L’Algérie prend la tête du Parlement panafricain : nouveau succès de la diplomatie algérienne
Le candidat de l’Algérie, Fateh Boutbig, a été élu jeudi, président du Parlement panafricain avec 119 voix sur 152, lors de la session extraordinaire de l’institution tenue à Midrand, en Afrique du Sud, marquant une nouvelle consécration du poids diplomatique de l’Algérie sur la scène continentale. Son mandat à la tête de cette instance législative de l’Union africaine s’étendra jusqu’en 2029.
Cette élection représente bien plus qu’un simple succès institutionnel : elle consacre la crédibilité politique de l’Algérie auprès de ses partenaires africains et confirme son statut de puissance diplomatique incontournable sur le continent, en dépit des tentatives de perturbation menées par le Maroc, qui a mobilisé tous les moyens pour barrer la route au candidat algérien, en recourant à diverses pratiques jugées contraires à l’éthique dans les coulisses du Parlement continental.
Victoire d’une volonté africaine unie
Dans sa première allocution après son élection, Fateh Boutbig a qualifié ce succès de « victoire d’une volonté africaine unie », estimant que ce résultat traduit la confiance du continent dans une vision politique fondée sur l’unité, l’intégration et la souveraineté africaine.
« Il ne peut y avoir d’Afrique forte sans prendre en considération l’Afrique du Nord, ce pont civilisationnel et stratégique reliant le continent à son environnement méditerranéen et mondial », a déclaré le nouveau président du Parlement panafricain.
Le responsable algérien a également souligné que les pays d’Afrique du Nord, avec l’Algérie à leur tête, disposent des ressources et des capacités nécessaires pour constituer un véritable moteur de l’intégration continentale, notamment dans les domaines de l’énergie, de la sécurité et de la diplomatie.
Cette victoire s’inscrit dans la continuité des succès engrangés par la diplomatie algérienne sous la conduite du président algérien, Abdelmadjid Tebboune, dont l’action à l’internationale renforce progressivement le rôle de l’Algérie comme acteur central de la stabilité et de l’intégration africaine.
Boutbig a d’ailleurs rappelé que « L’Algérie continue de jouer un rôle central dans le soutien aux causes africaines, la promotion de la paix, le renforcement de l’intégration économique et la consécration du principe des solutions africaines aux problèmes africains. »
Les limites de l’influence marocaine révélées
Le scrutin a également révélé, une nouvelle fois, les limites de l’influence marocaine au sein des institutions africaines.
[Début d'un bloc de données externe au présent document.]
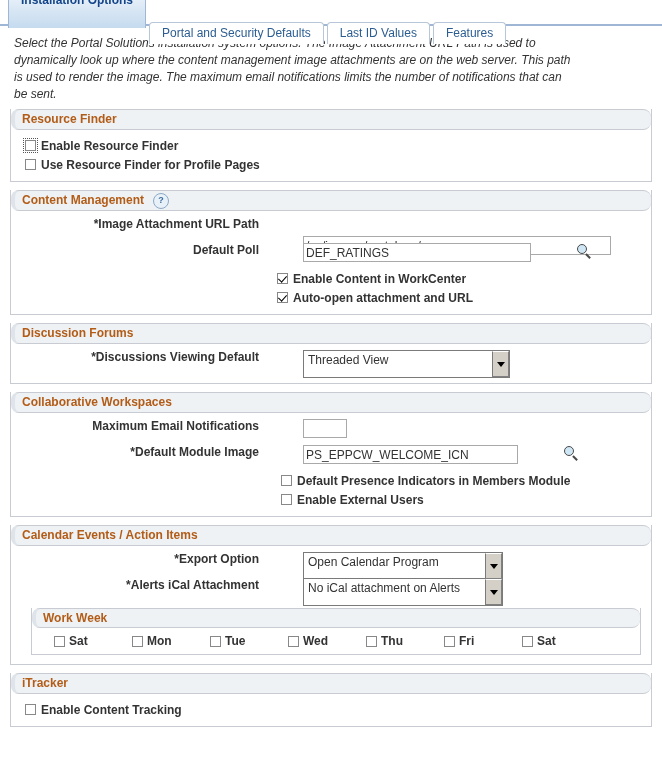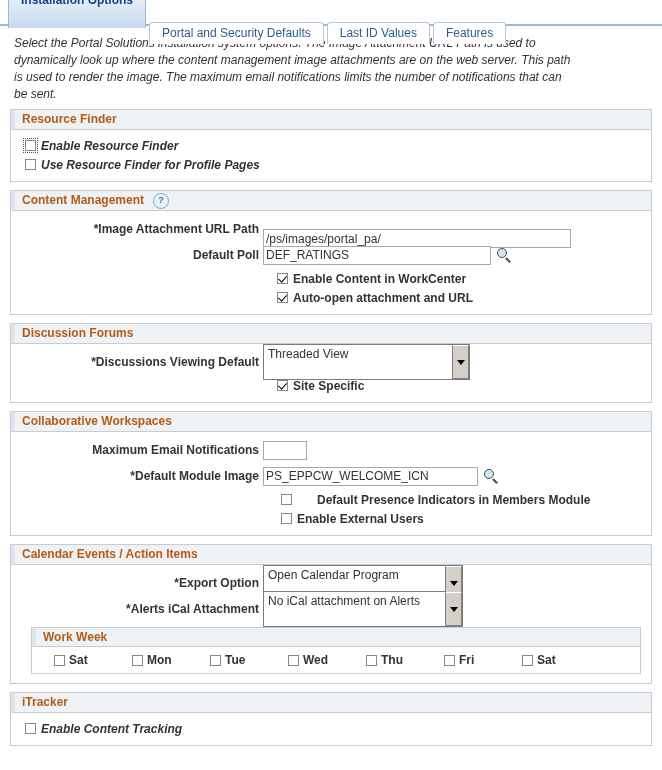--- a/index.html
+++ b/index.html
@@ -81,20 +81,21 @@
     border-bottom: 1px solid #c8ccd2;
     border-left: 4px solid #dfe4ea;
     height: 19px;
     line-height: 19px;
     padding-left: 7px;
     font-size: 12px;
     font-weight: bold;
     color: #b35c17;
     display: flex;
     align-items: center;
+    border-radius: 8px;
   }
   .group-body { padding: 6px 0 7px 0; }
 
   
   .help-icon {
     display: inline-block;
     width: 14px;
     height: 14px;
     margin-left: 9px;
     border-radius: 50%;
@@ -111,21 +112,21 @@
 
   
   .cbrow {
     display: flex;
     align-items: center;
     height: 19px;
     font-size: 12px;
     font-weight: bold;
     color: #333333;
   }
-  .cbrow.plain { padding-left: 14px; font-style: italic; }
+  .cbrow.plain { padding-left: 14px; }
   .cb {
     display: inline-block;
     width: 11px;
     height: 11px;
     box-sizing: border-box;
     border: 1px solid #888888;
     background: #ffffff;
     margin-right: 5px;
     position: relative;
     flex: 0 0 auto;
@@ -144,23 +145,23 @@
   }
   .cb.focus {
     outline: 1px dotted #555555;
     outline-offset: 1px;
   }
   .cb-label { cursor: pointer; white-space: nowrap; }
 
   
   .frow {
     display: flex;
-    align-items: center;
     height: 24px;
     margin-bottom: 2px;
+    gap: 40px;
   }
   .flabel {
     width: 252px;
     text-align: right;
     padding-right: 4px;
     font-size: 12px;
     font-weight: bold;
     color: #333333;
     white-space: nowrap;
     box-sizing: border-box;
@@ -204,21 +205,21 @@
     position: absolute;
     left: 10px; top: 10px;
     width: 6px; height: 1.8px;
     background: #4a4a4a;
     transform: rotate(45deg);
     transform-origin: left center;
   }
 
   
   .sel {
-    height: 36px;
+    height: 28px;
     box-sizing: border-box;
     border: 1px solid #7a7a7a;
     background: #ffffff;
     display: flex;
     align-items: stretch;
     font-size: 12px;
     cursor: pointer;
   }
   .sel .val {
     flex: 1 1 auto;
@@ -346,45 +347,41 @@
       <span>Discussion Forums</span>
     </div>
     <div class="group-body">
       <div class="frow">
         <div class="flabel">*Discussions Viewing Default</div>
         <div class="sel w-sel-disc">
           <span class="val">Threaded View</span>
           <span class="arw"></span>
         </div>
       </div>
-      <div class="cbrow" style="padding-left:266px;">
-        <span class="cb checked"></span>
-        <span class="cb-label">Site Specific</span>
-      </div>
     </div>
   </div>
 
   <div class="group">
     <div class="group-hdr">
       <span>Collaborative Workspaces</span>
     </div>
     <div class="group-body">
       <div class="frow">
         <div class="flabel">Maximum Email Notifications</div>
         <input class="txtin w-num" type="text" value="" style="">
       </div>
       <div class="frow">
         <div class="flabel">*Default Module Image</div>
         <input class="txtin w-mod" type="text" value="PS_EPPCW_WELCOME_ICN" style="">
         <span class="lookup">
           <span class="lens"></span>
           <span class="handle"></span>
         </span>
       </div>
-      <div class="cbrow" style="padding-left:270px;gap:20px;">
+      <div class="cbrow" style="padding-left:270px;">
         <span class="cb"></span>
         <span class="cb-label">Default Presence Indicators in Members Module</span>
       </div>
       <div class="cbrow" style="padding-left:270px;">
         <span class="cb"></span>
         <span class="cb-label">Enable External Users</span>
       </div>
     </div>
   </div>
Rabat avait présenté comme candidat son ancien ministre du Tourisme et vice-président de la Chambre des conseillers, Lahcen Haddad, sans parvenir à convaincre les délégations africaines.
Selon plusieurs sources présentes lors des travaux, la délégation marocaine a multiplié les manœuvres de pression et de perturbation, notamment lors des réunions du groupe de l’Afrique du Nord chargé de désigner le candidat régional unique à la présidence du Parlement panafricain.
Conduite par Lahcen Haddad, la délégation marocaine aurait tenté d’entraver le processus électoral en exerçant des pressions sur le secrétariat de l’institution et en perturbant les délibérations, au point de nécessiter l’intervention des services de sécurité pour rétablir l’ordre et permettre la poursuite normale des travaux.
Le Maroc a également essuyé un revers sur l’ensemble des autres postes attribués au sein de la représentation nord-africaine, n’obtenant aucun siège stratégique, ce qui confirme l’isolement croissant de Rabat face à la consolidation de l’influence algérienne sur le continent.
Cette élection vient couronner un processus engagé dès les consultations préliminaires du groupe géopolitique de l’Afrique du Nord, au cours desquelles Fateh Boutbig s’était déjà largement imposé avec 19 voix, contre 4 voix seulement pour chacun de ses concurrents.
Au-delà de la portée institutionnelle du scrutin, cette victoire apparaît comme une démonstration supplémentaire du rayonnement diplomatique de l’Algérie en Afrique et de la confiance croissante que lui accordent les capitales africaines, confortant ainsi Alger dans son rôle de puissance de référence au sein des équilibres continentaux.